Preserves the polars DataFrame structure and "time" column while applying sklearn scaling transformations to numeric columns.

This class can be used to:

  1. Wrap any sklearn-compatible transformer for use in yohou pipelines
  2. Serve as a base class for creating yohou transformer extensions

Parameters

Name Type Description Default
transformer type

The sklearn transformer class to wrap. Must be a subclass of sklearn.base.TransformerMixin. If not provided, _estimator_default_class is used (subclasses define this).

None
**params dict

Parameters passed to the underlying sklearn transformer constructor. See the documentation of the specific transformer for available parameters.

{}

Attributes

Name Type Description
instance_ TransformerMixin

The fitted sklearn transformer instance (created by BaseClassWrapper).

Examples

>>> import polars as pl
>>> from datetime import datetime
>>> from sklearn.preprocessing import StandardScaler as SklearnStandardScaler
>>> from yohou.preprocessing import SklearnTransformer
>>> X = pl.DataFrame({
...     "time": [datetime(2024, 1, i) for i in range(1, 6)],
...     "value": [10.0, 20.0, 30.0, 40.0, 50.0],
... })
>>> transformer = SklearnTransformer(transformer=SklearnStandardScaler, with_mean=True)
>>> transformer.fit(X)
SklearnTransformer(...)
>>> X_transformed = transformer.transform(X)
>>> "time" in X_transformed.columns
True

See Also

  • StandardScaler : Pre-configured wrapper for sklearn's StandardScaler.
  • MinMaxScaler : Pre-configured wrapper for sklearn's MinMaxScaler.
  • RobustScaler : Pre-configured wrapper for sklearn's RobustScaler.
  • MaxAbsScaler : Pre-configured wrapper for sklearn's MaxAbsScaler.

Source Code

Show/Hide source
class SklearnTransformer(BaseClassWrapper, BaseTransformer):
    """Wrapper to integrate sklearn transformers into the Yohou pipeline.
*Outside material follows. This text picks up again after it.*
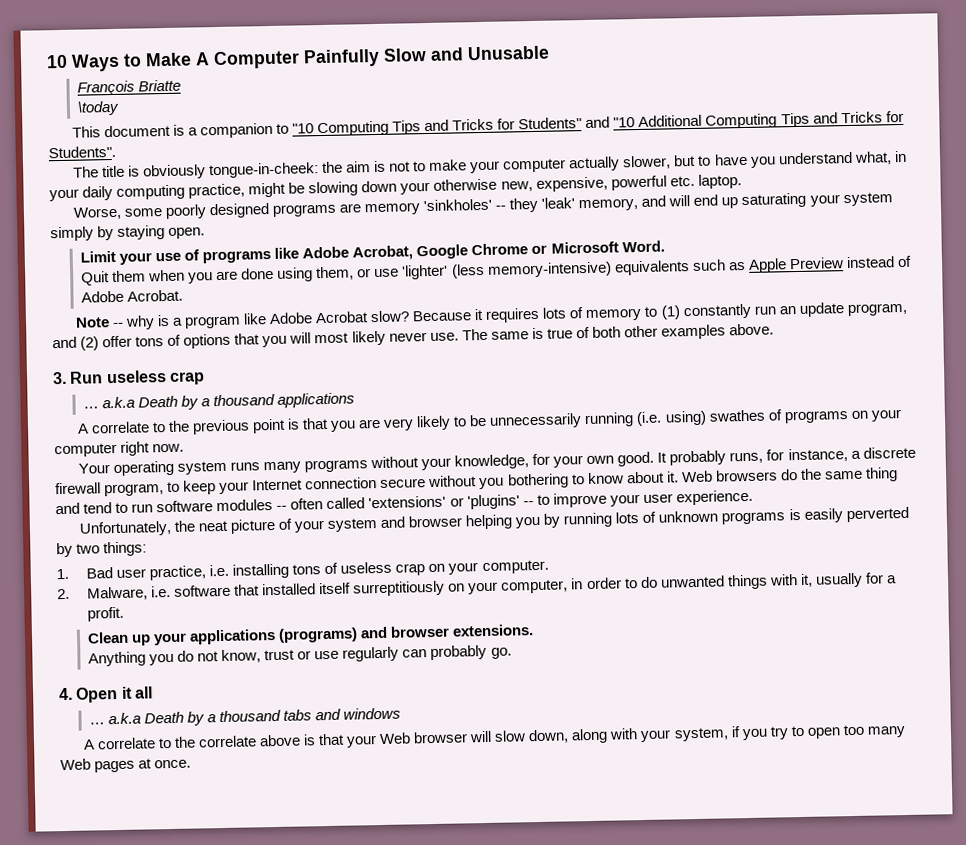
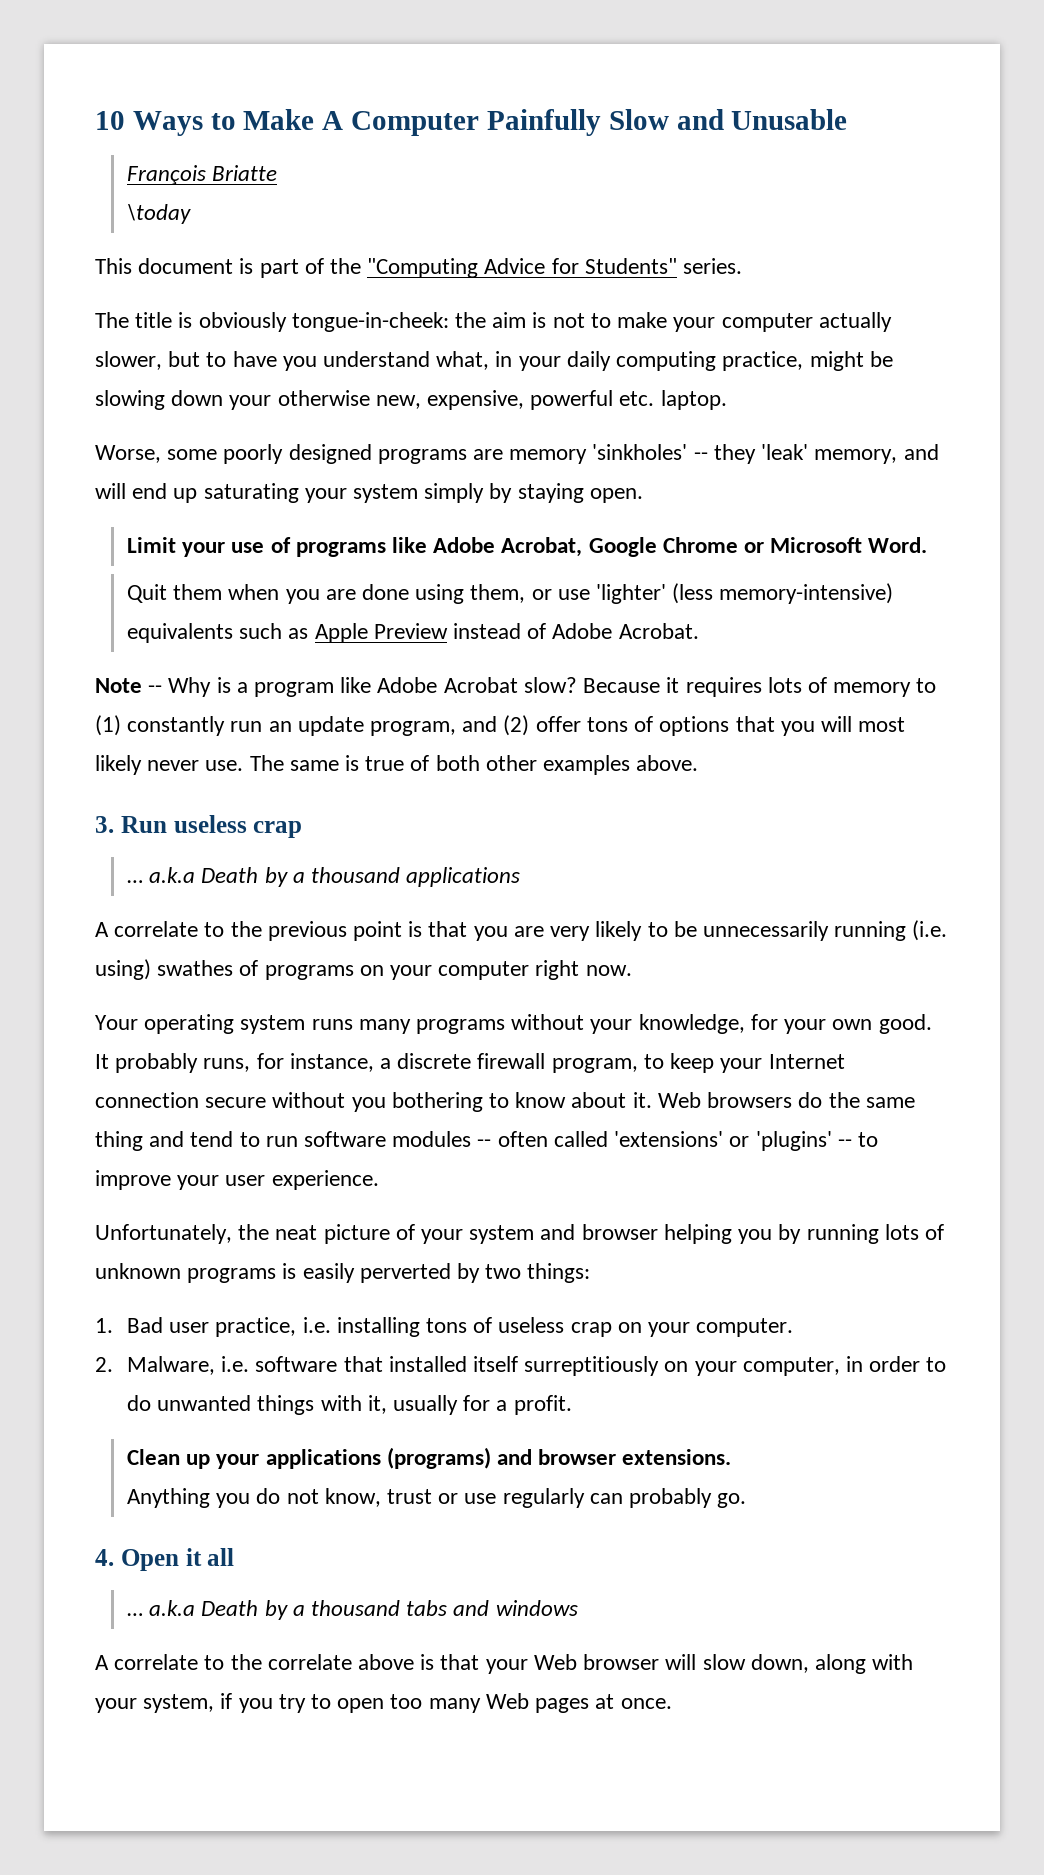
- This document is a companion to "10 Computing Tips and Tricks for Students" and "10 Additional Computing Tips and Tricks for Students".
+ This document is part of the "Computing Advice for Students" series.
- Note -- why is a program like Adobe Acrobat slow?
+ Note -- Why is a program like Adobe Acrobat slow?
    Preserves the polars DataFrame structure and "time" column while applying
    sklearn scaling transformations to numeric columns.

    This class can be used to:

    1. Wrap any sklearn-compatible transformer for use in yohou pipelines
    2. Serve as a base class for creating yohou transformer extensions

    Parameters
    ----------
    transformer : type, default=None
        The sklearn transformer class to wrap. Must be a subclass of
        ``sklearn.base.TransformerMixin``. If not provided,
        ``_estimator_default_class`` is used (subclasses define this).

    **params : dict
        Parameters passed to the underlying sklearn transformer constructor.
        See the documentation of the specific transformer for available parameters.

    Attributes
    ----------
    instance_ : TransformerMixin
        The fitted sklearn transformer instance (created by ``BaseClassWrapper``).

    Examples
    --------
    >>> import polars as pl
    >>> from datetime import datetime
    >>> from sklearn.preprocessing import StandardScaler as SklearnStandardScaler
    >>> from yohou.preprocessing import SklearnTransformer
    >>> X = pl.DataFrame({
    ...     "time": [datetime(2024, 1, i) for i in range(1, 6)],
    ...     "value": [10.0, 20.0, 30.0, 40.0, 50.0],
    ... })
    >>> transformer = SklearnTransformer(transformer=SklearnStandardScaler, with_mean=True)
    >>> transformer.fit(X)  # doctest: +ELLIPSIS
    SklearnTransformer(...)
    >>> X_transformed = transformer.transform(X)
    >>> "time" in X_transformed.columns
    True

    See Also
    --------
    - [`StandardScaler`][yohou.preprocessing.sklearn_wrappers.StandardScaler] : Pre-configured wrapper for sklearn's StandardScaler.
    - [`MinMaxScaler`][yohou.preprocessing.sklearn_wrappers.MinMaxScaler] : Pre-configured wrapper for sklearn's MinMaxScaler.
    - [`RobustScaler`][yohou.preprocessing.sklearn_wrappers.RobustScaler] : Pre-configured wrapper for sklearn's RobustScaler.
    - [`MaxAbsScaler`][yohou.preprocessing.sklearn_wrappers.MaxAbsScaler] : Pre-configured wrapper for sklearn's MaxAbsScaler.

    """

    _estimator_name = "transformer"
    _estimator_base_class = TransformerMixin
    _estimator_default_class: type | None = None

    _parameter_constraints: dict = {
        "transformer": [HasMethods(["fit", "transform"]), None],
    }

    def __init__(self, transformer=None, **params):
        if transformer is not None:
            super().__init__(transformer=transformer, **params)
        else:
            super().__init__(**params)

    def __sklearn_tags__(self):
        """Get estimator tags.

        Override to ensure stateful=False before and after fit. The invertible tag
        is set dynamically based on whether the wrapped transformer has inverse_transform.

        Returns
        -------
        Tags
            Estimator tags with stateful=False and invertible based on underlying transformer.

        """
        tags = super().__sklearn_tags__()
        # transformers are always stateless (no memory / observation horizon)
        if tags.transformer_tags is not None:
            tags.transformer_tags.stateful = False
            # Invertible only if underlying transformer has inverse_transform
            tags.transformer_tags.invertible = _transformer_has_inverse(self)
        return tags

    @_fit_context(prefer_skip_nested_validation=True)
    def fit(self, X: pl.DataFrame, y: pl.DataFrame | None = None, **params) -> "SklearnTransformer":
        """Fit the transformer to the data.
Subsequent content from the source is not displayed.